=== Materials provided ===

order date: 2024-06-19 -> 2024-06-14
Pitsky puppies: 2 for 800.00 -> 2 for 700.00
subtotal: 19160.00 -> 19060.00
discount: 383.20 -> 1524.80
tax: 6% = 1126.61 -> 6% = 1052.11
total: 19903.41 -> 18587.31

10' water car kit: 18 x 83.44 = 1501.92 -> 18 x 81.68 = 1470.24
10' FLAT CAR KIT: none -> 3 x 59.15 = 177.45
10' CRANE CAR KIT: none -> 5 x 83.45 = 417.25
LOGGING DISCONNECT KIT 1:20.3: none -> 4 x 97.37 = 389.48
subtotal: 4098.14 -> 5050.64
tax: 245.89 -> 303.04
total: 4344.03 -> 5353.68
==
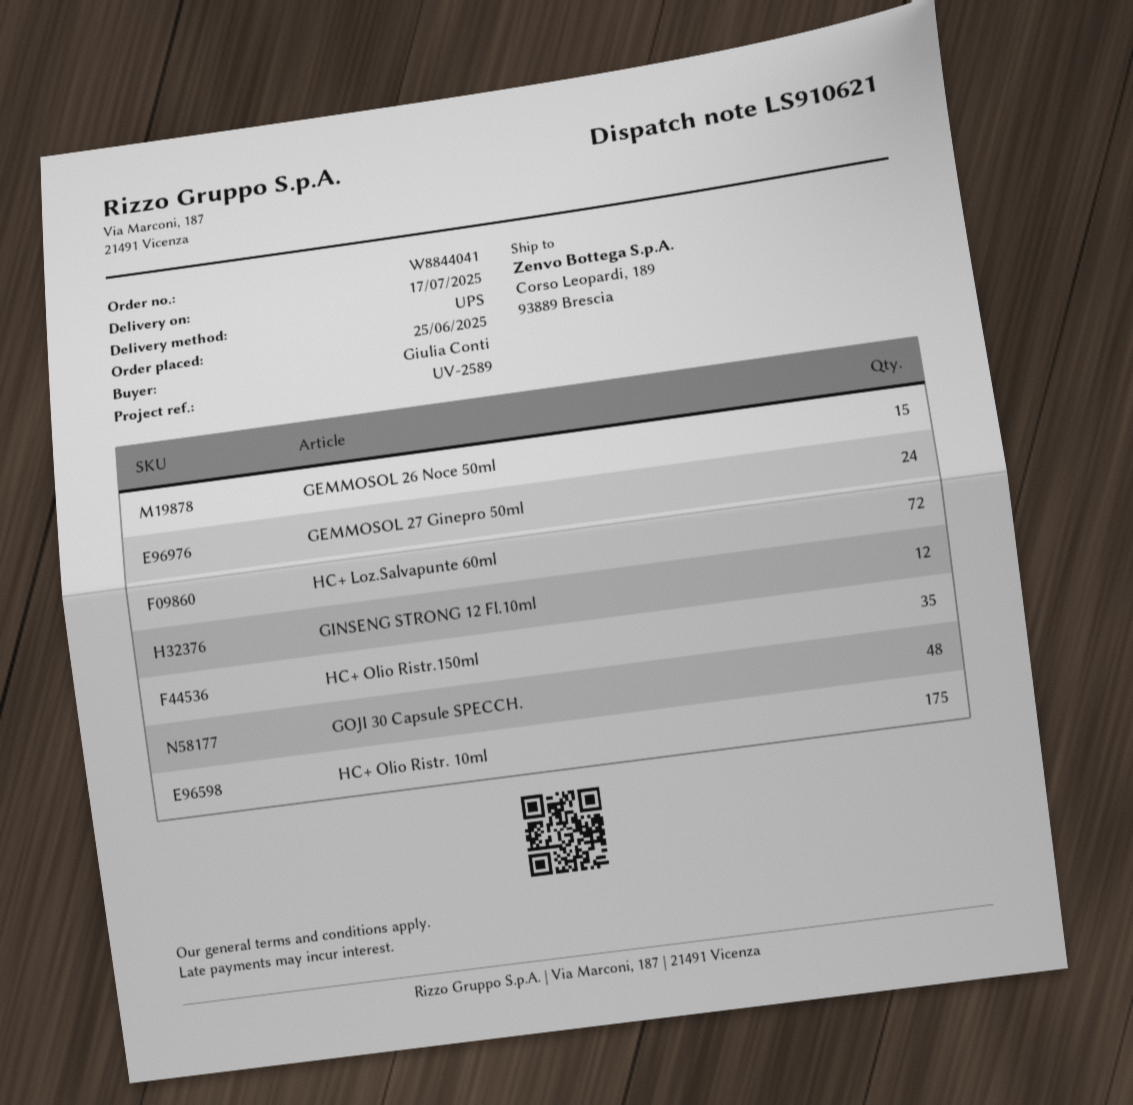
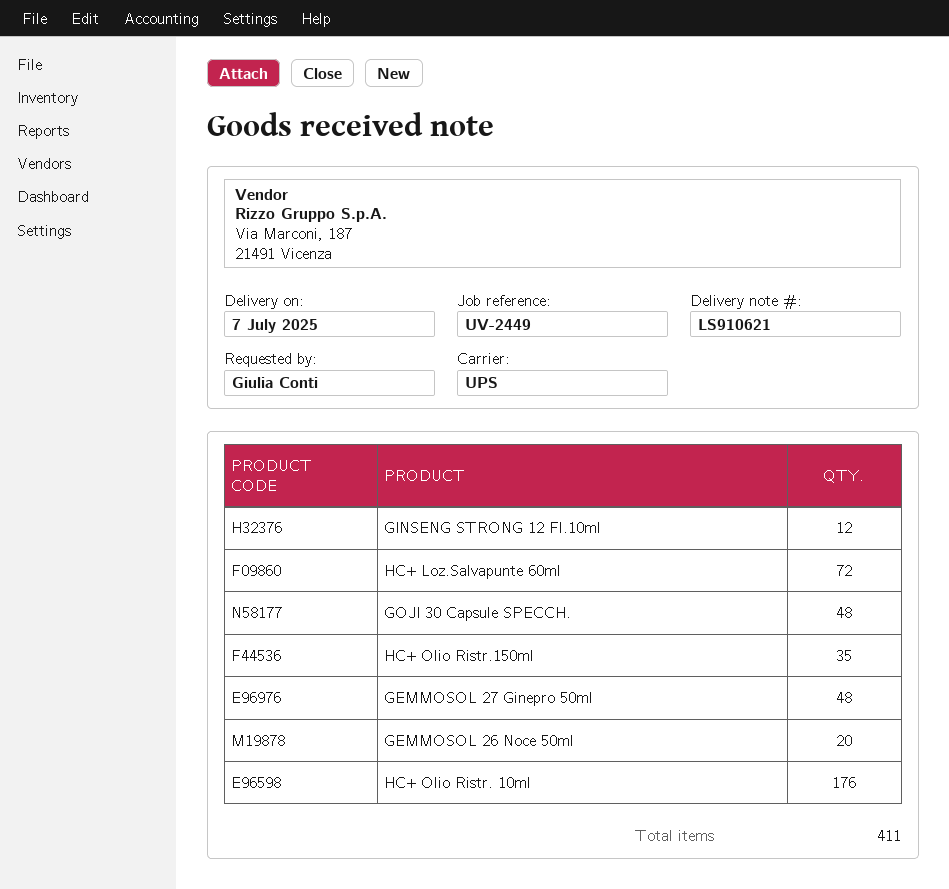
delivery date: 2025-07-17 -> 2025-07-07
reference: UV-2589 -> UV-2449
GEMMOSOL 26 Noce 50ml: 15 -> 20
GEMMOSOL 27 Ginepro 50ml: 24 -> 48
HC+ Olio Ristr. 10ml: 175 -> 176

=== Instructions for the task ===
What are the lines, exactly as written above, from the line with "LOGGING DISCONNECT KIT" to the line with "total: 4344.03 -> 5353.68", both included? Output only those.

=== Reply to the exercise ===
LOGGING DISCONNECT KIT 1:20.3: none -> 4 x 97.37 = 389.48
subtotal: 4098.14 -> 5050.64
tax: 245.89 -> 303.04
total: 4344.03 -> 5353.68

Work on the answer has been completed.